What possible code can I use to perform a similar operation but on the full range of data as in the example picture below?
The torque data and time values saved as an Excel file and are attached below.
I know that MATLAB is able to find the rms value for a set of independent data as I read here but my data is continuous over time.
Note: some torque values do not repeat over a period of time and show up once in between two intervals, these can be omitted as I am intrested in the overall average of the intervals.
Thank you in advance.
3 commentaires
dpb
le 1 Mai 2023
This certainly isn't clear to me what the rest of the data are and what the result would be for those from this description, sorry.
Attach a section of the real data and show what (and how) the expected result would be from it. Finding a grouping variable wouldn't be any issue, see discretize or findgroups or any of several alternate ways to do that; the Q? is what then, in general? It's not clear to me from what was written above why the answer is not just a constant; the result doesn't seem to depend on the grouping, or I'm simply not recognizing how.
Mathieu NOE
le 2 Mai 2023
can you share your excel file ?
ABDALLA AL KHALEDI
le 2 Mai 2023
Modifié(e) : ABDALLA AL KHALEDI
le 2 Mai 2023
Réponse acceptée
For the solution for all torque levels without collapsing any,
tq=readmatrix('Torque Data.xlsx');
d=[true; diff(tq(:,2)) ~= 0]; % TRUE if values change (down to machine eps)
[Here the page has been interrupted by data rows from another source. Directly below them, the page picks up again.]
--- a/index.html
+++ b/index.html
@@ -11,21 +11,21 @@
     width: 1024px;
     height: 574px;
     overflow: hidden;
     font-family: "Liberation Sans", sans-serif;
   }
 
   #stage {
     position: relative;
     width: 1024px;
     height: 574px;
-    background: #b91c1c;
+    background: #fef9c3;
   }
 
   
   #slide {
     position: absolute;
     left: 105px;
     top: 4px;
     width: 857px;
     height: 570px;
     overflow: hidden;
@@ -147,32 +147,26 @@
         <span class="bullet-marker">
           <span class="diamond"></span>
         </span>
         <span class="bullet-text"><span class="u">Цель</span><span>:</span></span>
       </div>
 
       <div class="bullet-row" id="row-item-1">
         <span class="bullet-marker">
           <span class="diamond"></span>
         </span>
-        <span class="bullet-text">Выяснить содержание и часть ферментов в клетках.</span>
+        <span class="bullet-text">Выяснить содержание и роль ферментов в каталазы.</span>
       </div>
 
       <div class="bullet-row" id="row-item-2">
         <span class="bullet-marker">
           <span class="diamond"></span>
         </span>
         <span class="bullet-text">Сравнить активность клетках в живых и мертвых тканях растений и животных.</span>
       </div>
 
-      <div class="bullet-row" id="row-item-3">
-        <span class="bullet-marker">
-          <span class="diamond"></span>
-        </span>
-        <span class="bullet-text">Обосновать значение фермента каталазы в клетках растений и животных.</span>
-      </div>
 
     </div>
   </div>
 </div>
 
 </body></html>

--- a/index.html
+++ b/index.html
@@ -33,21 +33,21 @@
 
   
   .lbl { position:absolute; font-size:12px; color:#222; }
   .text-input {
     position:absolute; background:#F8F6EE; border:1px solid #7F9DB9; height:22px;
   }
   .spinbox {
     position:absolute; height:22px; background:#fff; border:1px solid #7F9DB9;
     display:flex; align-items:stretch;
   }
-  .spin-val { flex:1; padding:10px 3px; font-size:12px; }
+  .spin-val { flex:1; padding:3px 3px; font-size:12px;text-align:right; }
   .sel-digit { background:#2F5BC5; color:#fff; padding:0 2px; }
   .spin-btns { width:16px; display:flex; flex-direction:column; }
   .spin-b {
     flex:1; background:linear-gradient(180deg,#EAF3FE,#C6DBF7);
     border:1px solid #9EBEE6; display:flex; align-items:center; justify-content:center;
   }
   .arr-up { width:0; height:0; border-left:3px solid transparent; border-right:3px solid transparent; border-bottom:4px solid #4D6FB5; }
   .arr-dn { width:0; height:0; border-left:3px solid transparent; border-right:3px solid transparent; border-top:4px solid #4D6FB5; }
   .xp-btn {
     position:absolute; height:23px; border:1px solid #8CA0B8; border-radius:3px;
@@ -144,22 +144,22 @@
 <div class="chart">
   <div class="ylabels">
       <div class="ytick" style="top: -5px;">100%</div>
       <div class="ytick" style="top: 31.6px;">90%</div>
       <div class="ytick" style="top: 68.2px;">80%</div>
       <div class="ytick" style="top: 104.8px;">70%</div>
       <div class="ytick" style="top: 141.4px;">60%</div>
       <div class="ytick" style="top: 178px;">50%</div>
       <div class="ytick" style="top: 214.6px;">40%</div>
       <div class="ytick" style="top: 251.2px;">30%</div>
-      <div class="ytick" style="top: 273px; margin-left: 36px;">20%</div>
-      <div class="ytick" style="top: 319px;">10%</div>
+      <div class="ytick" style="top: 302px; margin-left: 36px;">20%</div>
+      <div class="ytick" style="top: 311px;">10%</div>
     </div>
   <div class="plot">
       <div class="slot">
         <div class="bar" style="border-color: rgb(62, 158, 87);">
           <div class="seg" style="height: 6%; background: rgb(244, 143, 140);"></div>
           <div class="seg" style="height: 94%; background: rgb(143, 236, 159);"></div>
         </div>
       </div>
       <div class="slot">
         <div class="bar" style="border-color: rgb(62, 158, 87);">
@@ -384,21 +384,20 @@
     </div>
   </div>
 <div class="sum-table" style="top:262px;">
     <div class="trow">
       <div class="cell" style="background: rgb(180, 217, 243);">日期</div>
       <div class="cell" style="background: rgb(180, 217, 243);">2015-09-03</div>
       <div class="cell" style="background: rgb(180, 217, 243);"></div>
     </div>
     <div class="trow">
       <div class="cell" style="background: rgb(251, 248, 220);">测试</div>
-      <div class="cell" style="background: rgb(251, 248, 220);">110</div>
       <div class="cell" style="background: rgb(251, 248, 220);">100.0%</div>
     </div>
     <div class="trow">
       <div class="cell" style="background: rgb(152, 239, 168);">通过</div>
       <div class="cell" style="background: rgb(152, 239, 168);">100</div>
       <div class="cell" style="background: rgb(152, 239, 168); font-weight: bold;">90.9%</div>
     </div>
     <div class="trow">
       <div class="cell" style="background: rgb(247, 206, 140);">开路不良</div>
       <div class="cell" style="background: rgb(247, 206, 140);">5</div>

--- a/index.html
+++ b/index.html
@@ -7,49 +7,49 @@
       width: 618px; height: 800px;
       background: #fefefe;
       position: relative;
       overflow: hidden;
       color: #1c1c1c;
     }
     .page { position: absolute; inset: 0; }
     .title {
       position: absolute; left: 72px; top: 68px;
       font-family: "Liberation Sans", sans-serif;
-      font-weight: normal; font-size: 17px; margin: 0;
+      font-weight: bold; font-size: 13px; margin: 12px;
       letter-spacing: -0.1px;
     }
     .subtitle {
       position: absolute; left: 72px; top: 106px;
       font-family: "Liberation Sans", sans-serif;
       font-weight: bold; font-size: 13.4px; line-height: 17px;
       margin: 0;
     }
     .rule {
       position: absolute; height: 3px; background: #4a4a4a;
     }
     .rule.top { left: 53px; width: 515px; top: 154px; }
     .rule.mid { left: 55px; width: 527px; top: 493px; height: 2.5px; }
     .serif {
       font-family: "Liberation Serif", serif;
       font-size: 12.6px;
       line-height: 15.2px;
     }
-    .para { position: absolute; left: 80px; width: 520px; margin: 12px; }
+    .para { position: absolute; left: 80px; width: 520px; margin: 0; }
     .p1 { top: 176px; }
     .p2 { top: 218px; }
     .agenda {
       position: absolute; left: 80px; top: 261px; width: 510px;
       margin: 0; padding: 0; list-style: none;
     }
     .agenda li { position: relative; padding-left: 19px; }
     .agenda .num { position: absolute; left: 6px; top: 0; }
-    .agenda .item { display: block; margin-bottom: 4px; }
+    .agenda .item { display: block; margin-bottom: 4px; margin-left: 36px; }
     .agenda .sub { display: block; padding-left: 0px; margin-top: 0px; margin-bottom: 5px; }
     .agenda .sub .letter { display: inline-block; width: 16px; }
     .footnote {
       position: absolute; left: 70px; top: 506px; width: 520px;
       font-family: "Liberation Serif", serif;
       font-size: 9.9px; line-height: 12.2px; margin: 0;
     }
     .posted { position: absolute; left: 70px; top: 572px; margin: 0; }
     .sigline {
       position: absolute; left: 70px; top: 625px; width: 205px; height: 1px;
TQ=tq(d,2); % torque values at change points
ix=find([d(:); true]); % location of changes in logical vector
N = diff(ix); % difference in locations --> number
% so calculate the torque rms by group weighted by time
dt=mean(diff(tq(:,1))); % remove roundoff in dt calculationto get one dt overall
T=dt*(size(tq,1)-1); % total T
tq_rms=sqrt(sum(TQ.^2.*(N-1)*dt)/T)
@Jan coded <an FEX submission as a mex function RunLength> that is quite a bit faster if series lengths were to get to be really, really long...and is the root source of the M-code outline above although the general technique has wide applicability in finding crossing, etc., etc, etc., ...
ADDENDUM: The above takes care of the one-sample elements automatically in that the time interval is zero for a count of one...you don't even have to remove them first.
10 commentaires
Mathieu NOE
le 5 Mai 2023
Hello @dpb
i just wondered why you have a different result compared to mine (the second is by definition a true rms value whereas the first one is obtained by splitting data in bins)
Torque_rms = 0.885089037584030 (rms "bins")
Torque_rms_alt = 0.885089037584036 (true rms)
the accuracy of my first result depends of course of the number of bins (levels in my code)
Mathieu NOE
le 5 Mai 2023
Could it be that ?
tq_rms=sqrt(sum(TQ.^2.*(N-1)*dt)/T)
replaced by
tq_rms=sqrt(sum(TQ.^2.*N*dt)/T)
gives
tq_rms = 0.885116049594405
still there is a slight difference (?)
dpb
le 5 Mai 2023
The OP's calculation is time-weighted, not an unweighted global estimate.
ABDALLA AL KHALEDI
le 5 Mai 2023
Modifié(e) : ABDALLA AL KHALEDI
le 5 Mai 2023
"...the two codes give different results."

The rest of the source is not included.